Input data:
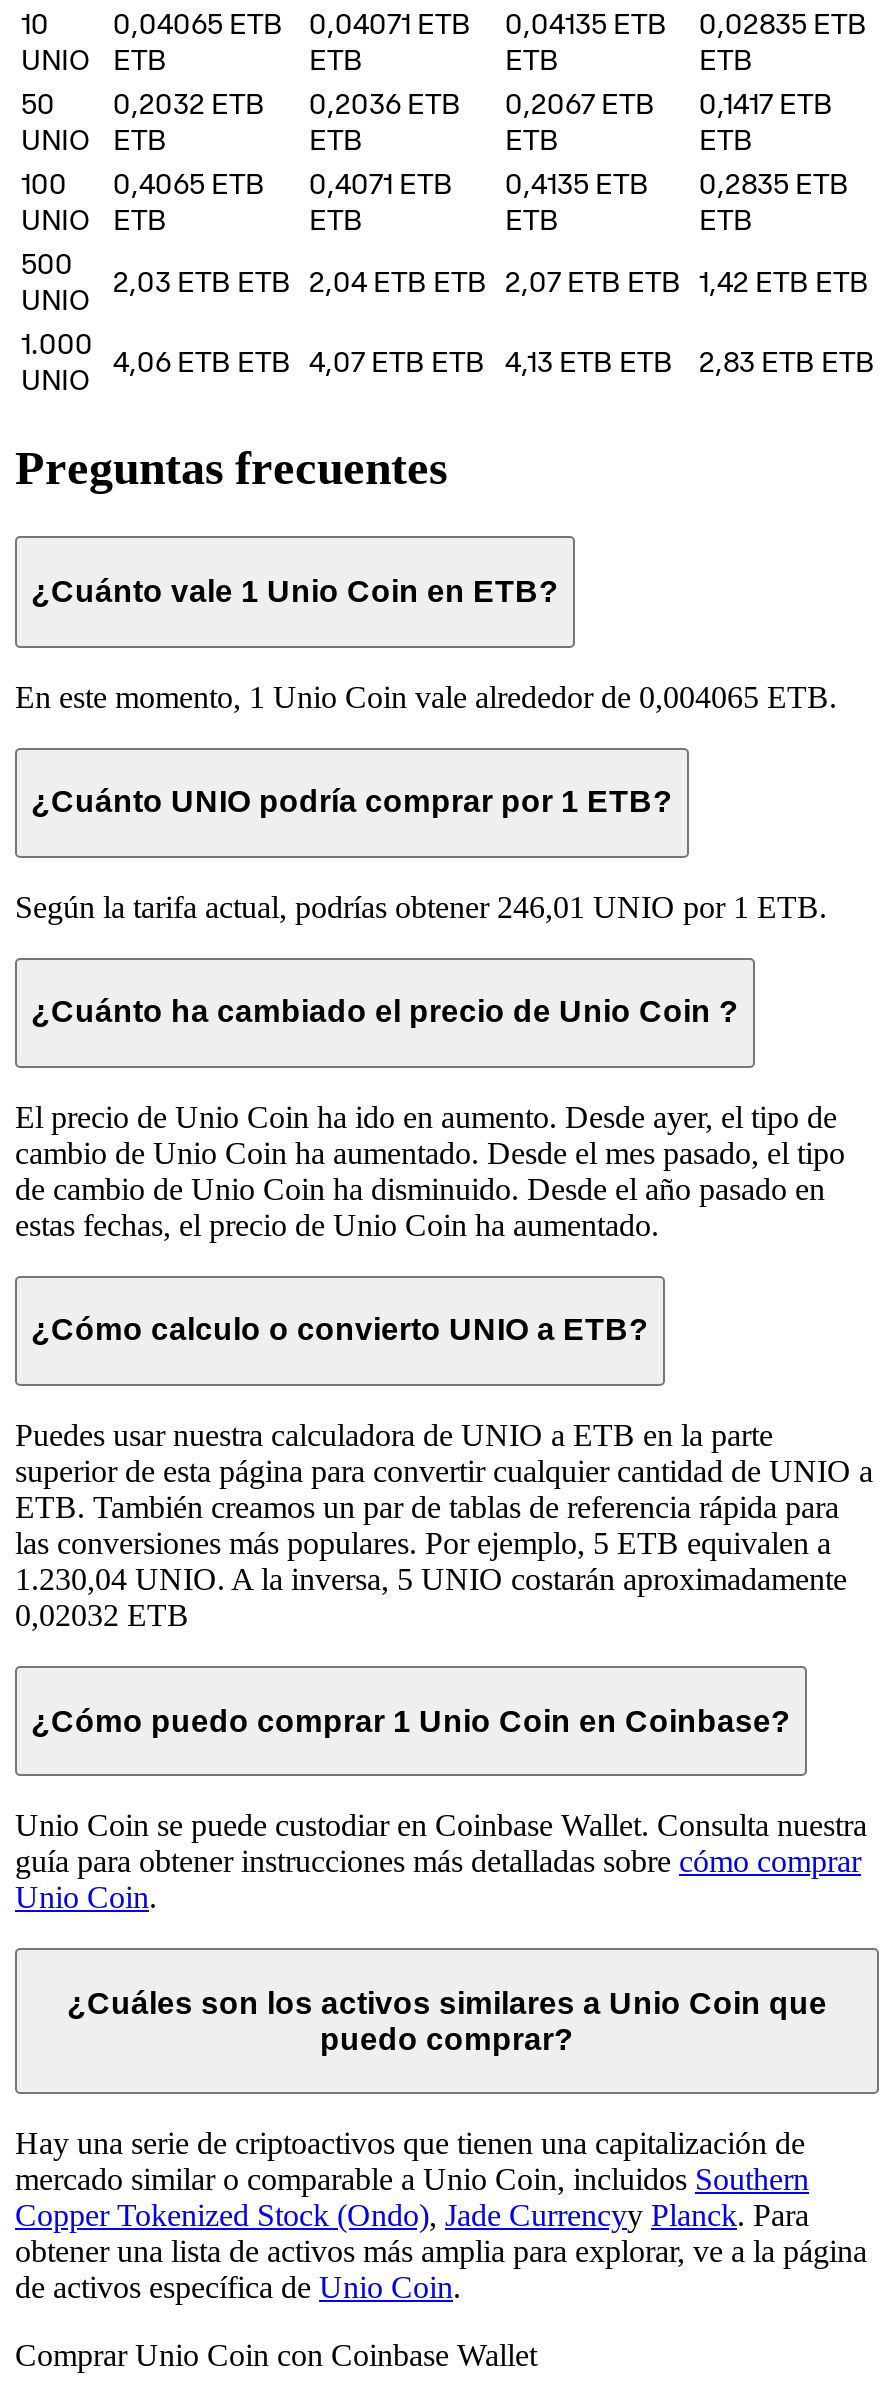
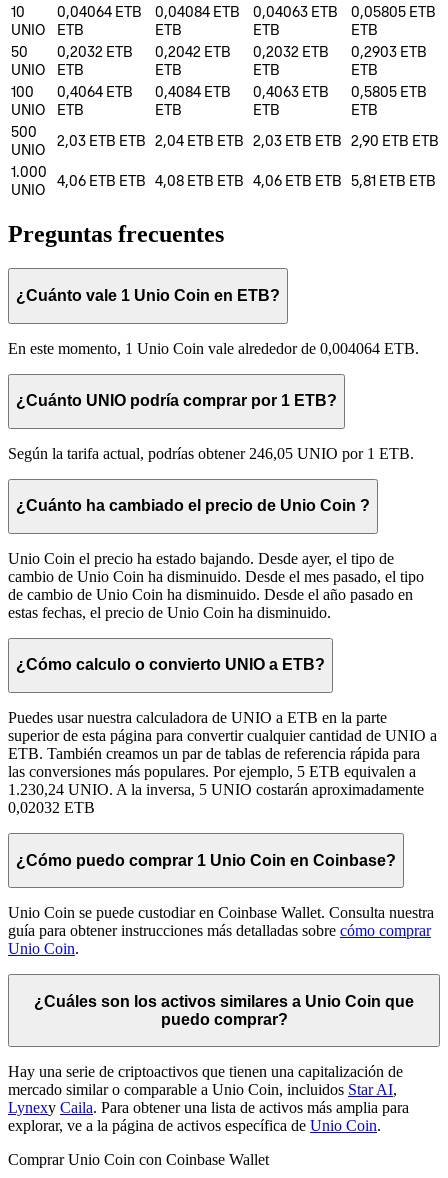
- 0,04065 ETB
+ 0,04064 ETB

- 0,04071 ETB
+ 0,04084 ETB

- 0,04135 ETB
+ 0,04063 ETB

- 0,02835 ETB
+ 0,05805 ETB

- 0,2036 ETB
+ 0,2042 ETB

- 0,2067 ETB
+ 0,2032 ETB

- 0,1417 ETB
+ 0,2903 ETB

- 0,4065 ETB
+ 0,4064 ETB

- 0,4071 ETB
+ 0,4084 ETB

- 0,4135 ETB
+ 0,4063 ETB

- 0,2835 ETB
+ 0,5805 ETB

- 2,03 ETB ETB 2,04 ETB ETB 2,07 ETB ETB 1,42 ETB ETB
+ 2,03 ETB ETB 2,04 ETB ETB 2,03 ETB ETB 2,90 ETB ETB

- 4,06 ETB ETB 4,07 ETB ETB 4,13 ETB ETB
- 2,83 ETB ETB
+ 4,06 ETB ETB 4,08 ETB ETB 4,06 ETB ETB 5,81 ETB ETB

- En este momento, 1 Unio Coin vale alrededor de 0,004065 ETB.
+ En este momento, 1 Unio Coin vale alrededor de 0,004064 ETB.

- Según la tarifa actual, podrías obtener 246,01 UNIO por 1 ETB.
+ Según la tarifa actual, podrías obtener 246,05 UNIO por 1 ETB.

- El precio de Unio Coin ha ido en aumento. Desde ayer, el tipo de
- cambio de Unio Coin ha aumentado. Desde el mes pasado, el tipo
+ Unio Coin el precio ha estado bajando. Desde ayer, el tipo de
+ cambio de Unio Coin ha disminuido. Desde el mes pasado, el tipo

- estas fechas, el precio de Unio Coin ha aumentado.
+ estas fechas, el precio de Unio Coin ha disminuido.

- 1.230,04 UNIO. A la inversa, 5 UNIO costarán aproximadamente
+ 1.230,24 UNIO. A la inversa, 5 UNIO costarán aproximadamente

- mercado similar o comparable a Unio Coin, incluidos Southern
- Copper Tokenized Stock (Ondo), Jade Currencyy Planck. Para
- obtener una lista de activos más amplia para explorar, ve a la página
- de activos específica de Unio Coin.
+ mercado similar o comparable a Unio Coin, incluidos Star AI,
+ Lynexy Caila. Para obtener una lista de activos más amplia para
+ explorar, ve a la página de activos específica de Unio Coin.
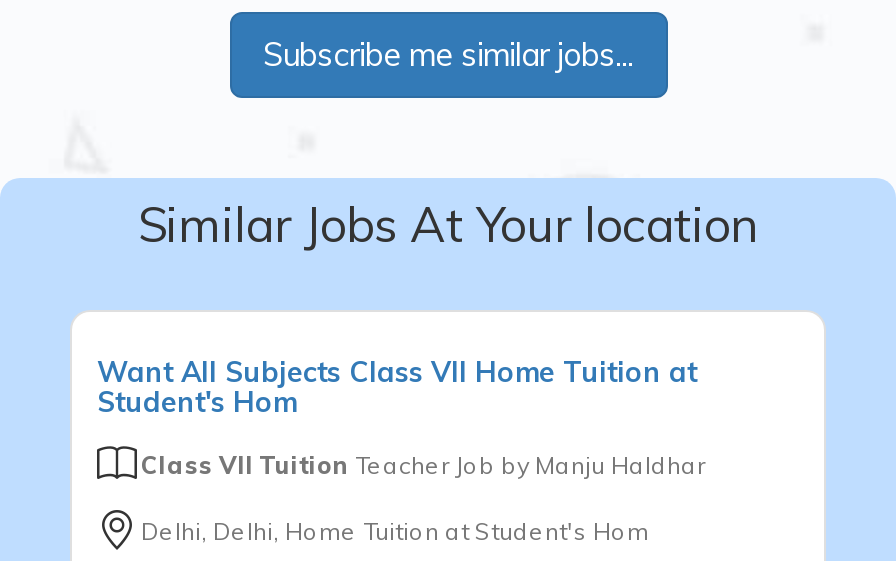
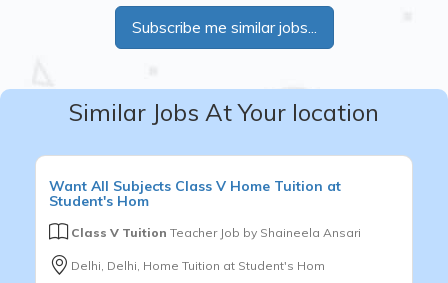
- Want All Subjects Class VII Home Tuition at
+ Want All Subjects Class V Home Tuition at

- Class VII Tuition Teacher Job by Manju Haldhar
+ Class V Tuition Teacher Job by Shaineela Ansari
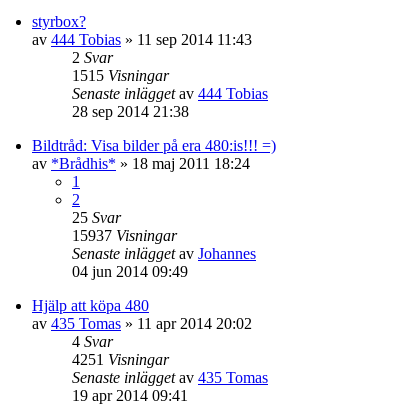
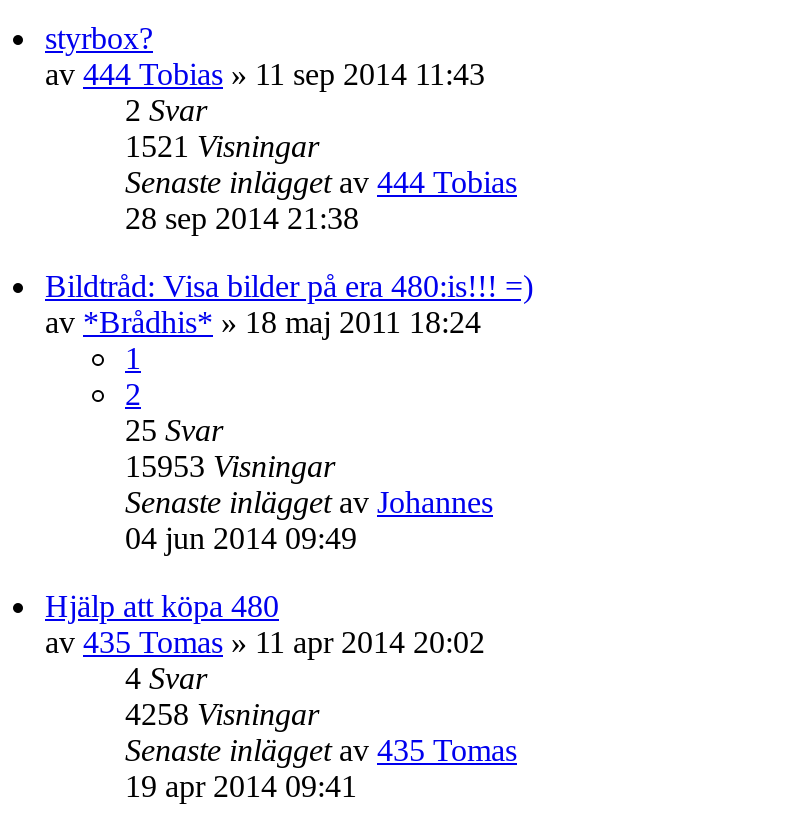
- 1515 Visningar
+ 1521 Visningar

- 15937 Visningar
+ 15953 Visningar

- 4251 Visningar
+ 4258 Visningar
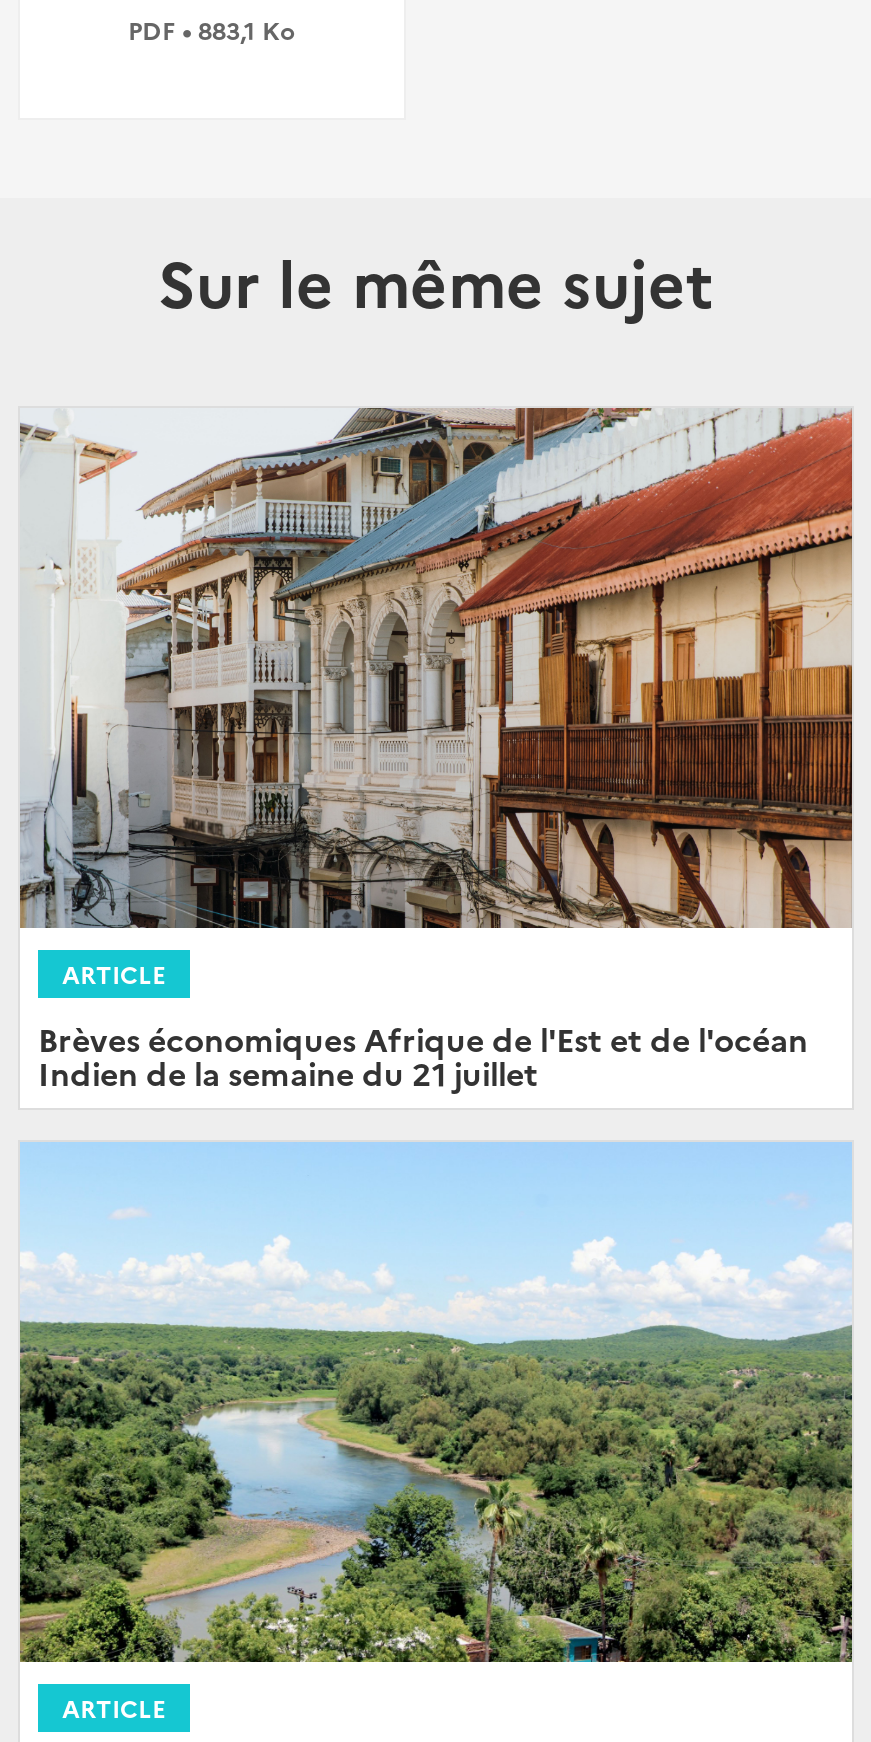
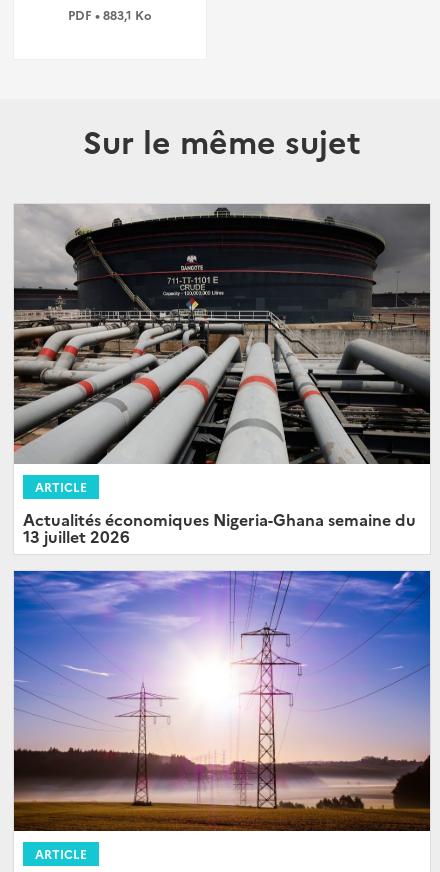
- [image]
+ [image]

- Brèves économiques Afrique de l'Est et de l'océan
- Indien de la semaine du 21 juillet
+ Actualités économiques Nigeria-Ghana semaine du
+ 13 juillet 2026

- [image]
+ [image]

Task objective:
Return each line among the entries that holds the word "lista".

Your solution:
- obtener una lista de activos más amplia para explorar, ve a la página
+ Lynexy Caila. Para obtener una lista de activos más amplia para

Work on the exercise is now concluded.